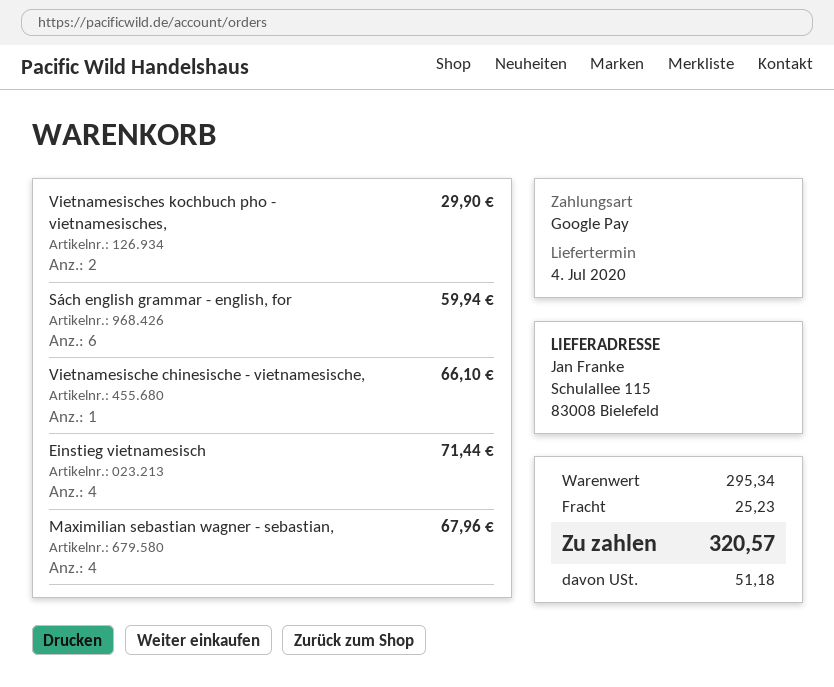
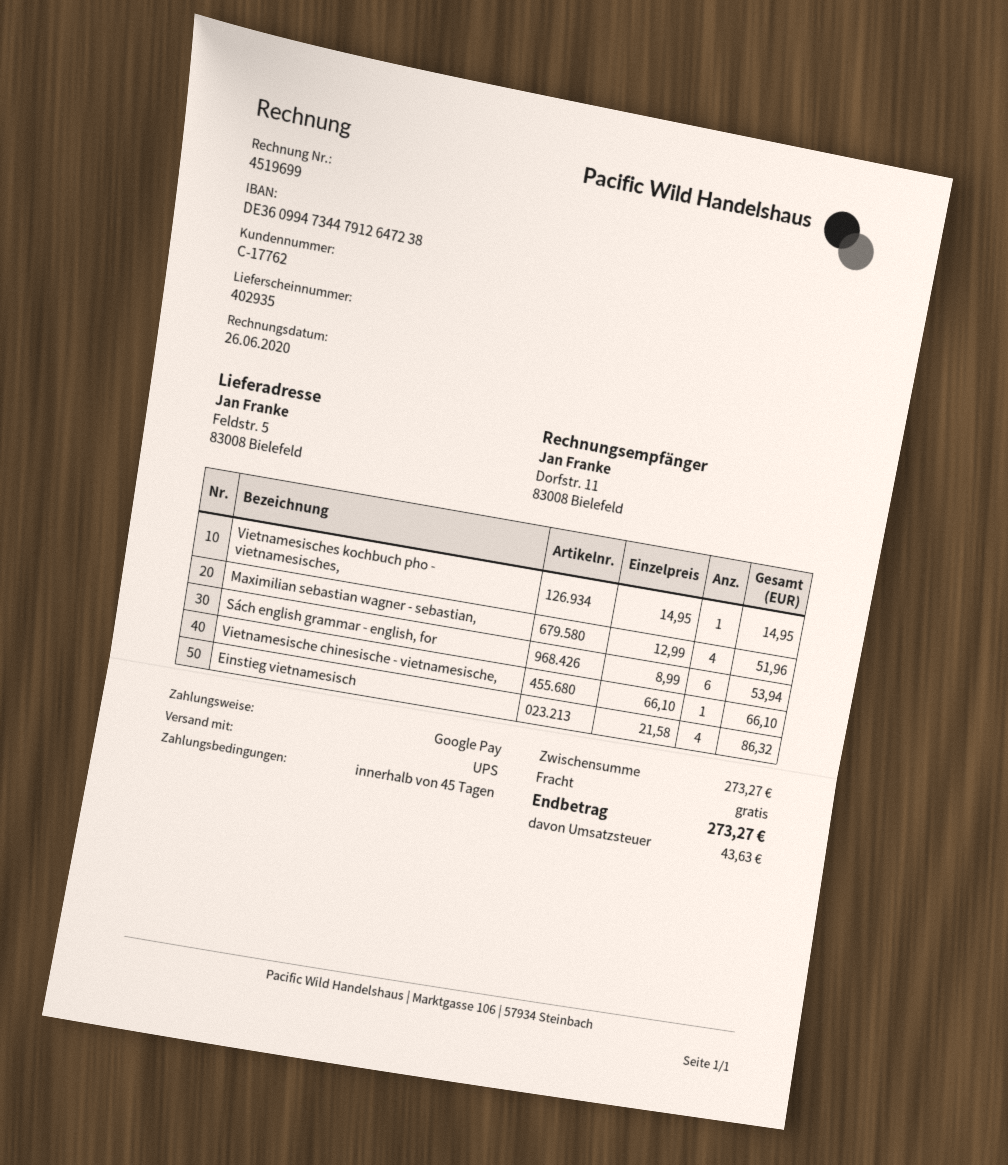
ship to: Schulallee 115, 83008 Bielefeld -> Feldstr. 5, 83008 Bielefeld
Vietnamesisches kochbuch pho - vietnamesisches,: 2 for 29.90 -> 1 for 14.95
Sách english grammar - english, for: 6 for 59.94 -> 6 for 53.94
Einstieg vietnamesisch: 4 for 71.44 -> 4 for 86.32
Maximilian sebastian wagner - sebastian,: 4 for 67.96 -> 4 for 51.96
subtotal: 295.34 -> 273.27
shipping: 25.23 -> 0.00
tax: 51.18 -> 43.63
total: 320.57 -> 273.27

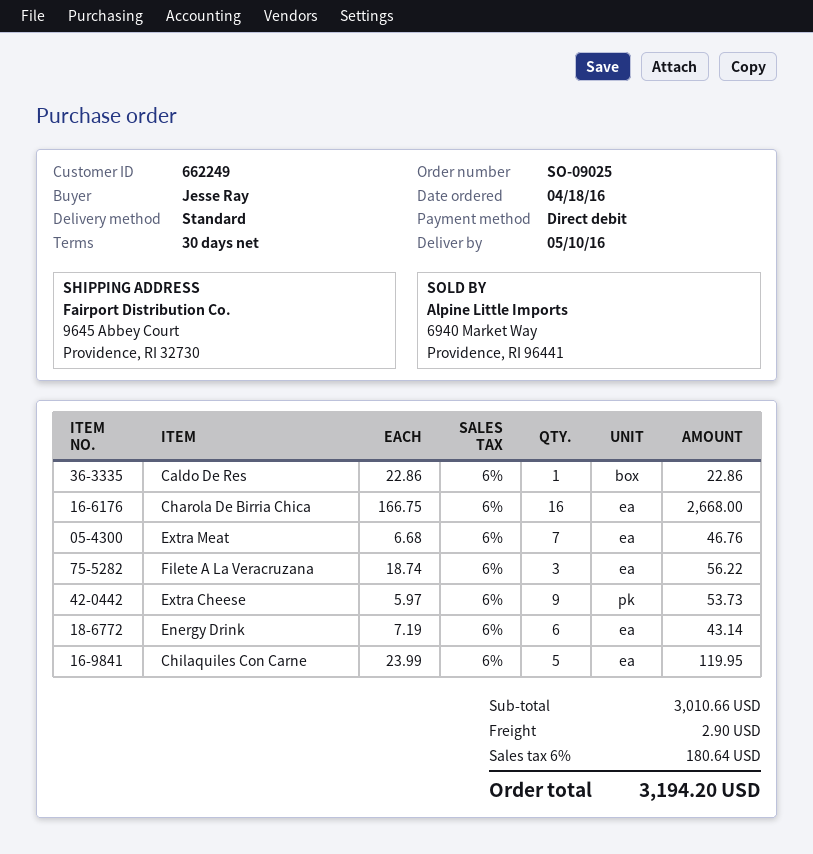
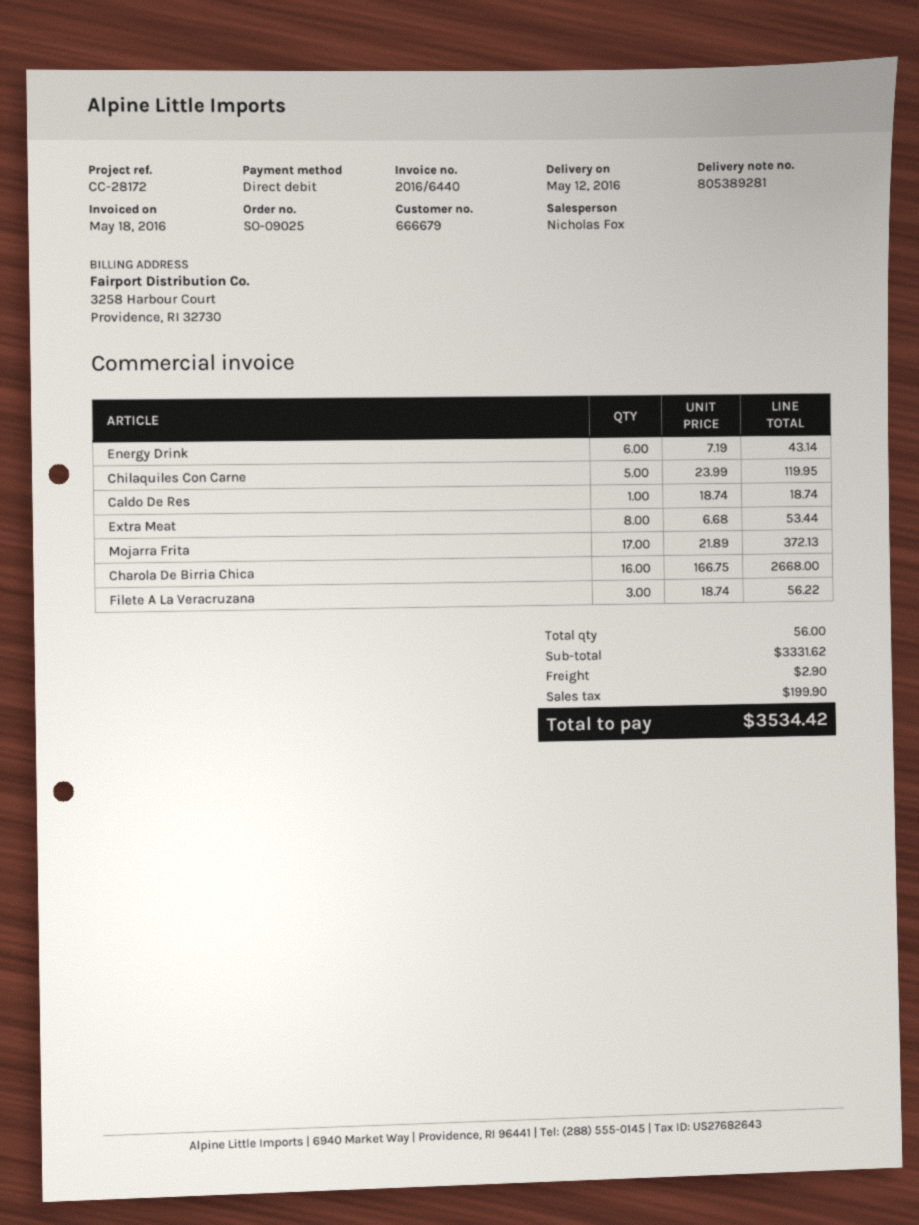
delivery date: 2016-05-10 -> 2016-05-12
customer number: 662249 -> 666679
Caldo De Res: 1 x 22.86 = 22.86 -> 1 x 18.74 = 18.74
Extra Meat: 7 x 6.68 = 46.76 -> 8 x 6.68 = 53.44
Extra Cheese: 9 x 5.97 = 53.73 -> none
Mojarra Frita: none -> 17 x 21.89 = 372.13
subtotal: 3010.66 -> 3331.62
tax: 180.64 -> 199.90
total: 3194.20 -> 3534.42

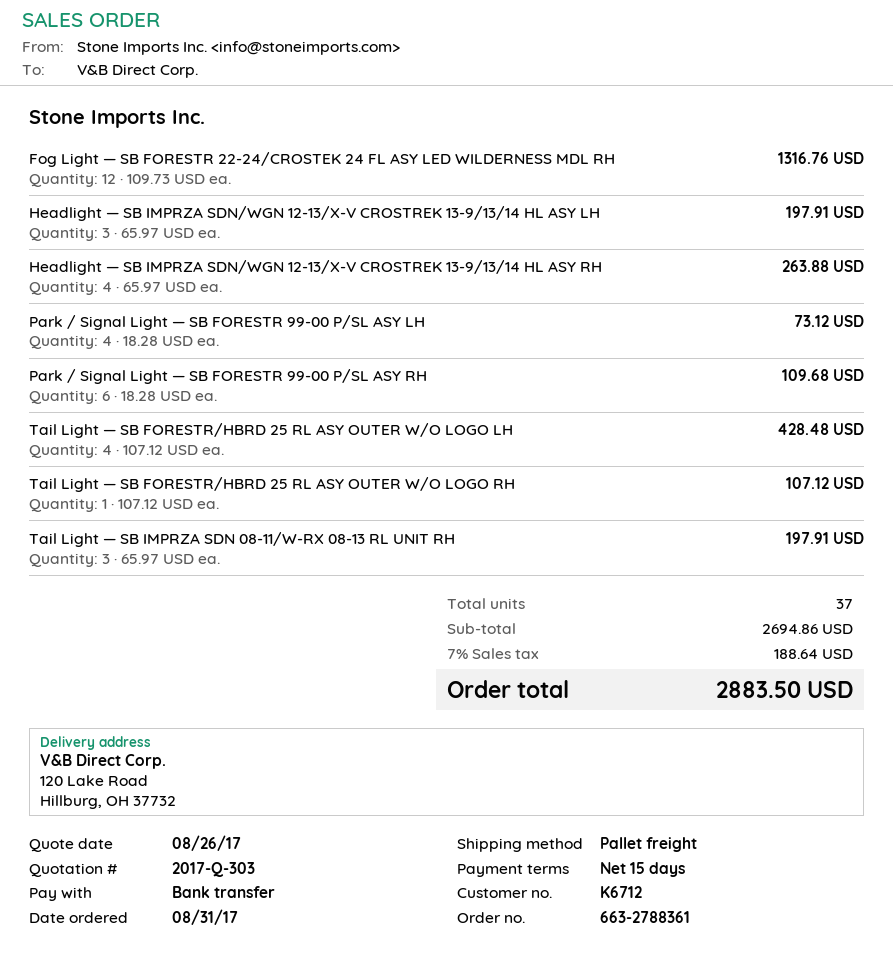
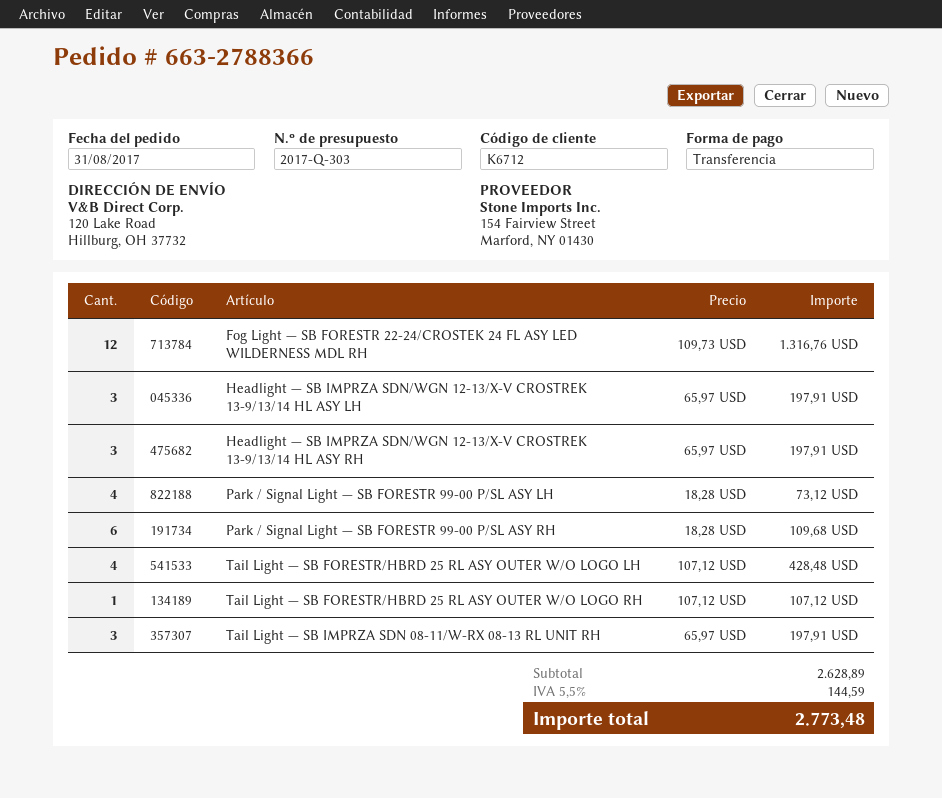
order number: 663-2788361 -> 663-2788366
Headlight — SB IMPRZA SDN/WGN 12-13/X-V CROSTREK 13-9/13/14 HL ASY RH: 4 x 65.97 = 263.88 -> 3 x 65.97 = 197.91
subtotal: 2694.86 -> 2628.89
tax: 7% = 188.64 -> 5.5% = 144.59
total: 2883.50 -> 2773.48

--- --- ---

■ **Task directions**: Please retype the entries above word for word, but only from the line containing "Extra Meat: 7" through the last line, and without the pictures.

■ **Result**:
Extra Meat: 7 x 6.68 = 46.76 -> 8 x 6.68 = 53.44
Extra Cheese: 9 x 5.97 = 53.73 -> none
Mojarra Frita: none -> 17 x 21.89 = 372.13
subtotal: 3010.66 -> 3331.62
tax: 180.64 -> 199.90
total: 3194.20 -> 3534.42

order number: 663-2788361 -> 663-2788366
Headlight — SB IMPRZA SDN/WGN 12-13/X-V CROSTREK 13-9/13/14 HL ASY RH: 4 x 65.97 = 263.88 -> 3 x 65.97 = 197.91
subtotal: 2694.86 -> 2628.89
tax: 7% = 188.64 -> 5.5% = 144.59
total: 2883.50 -> 2773.48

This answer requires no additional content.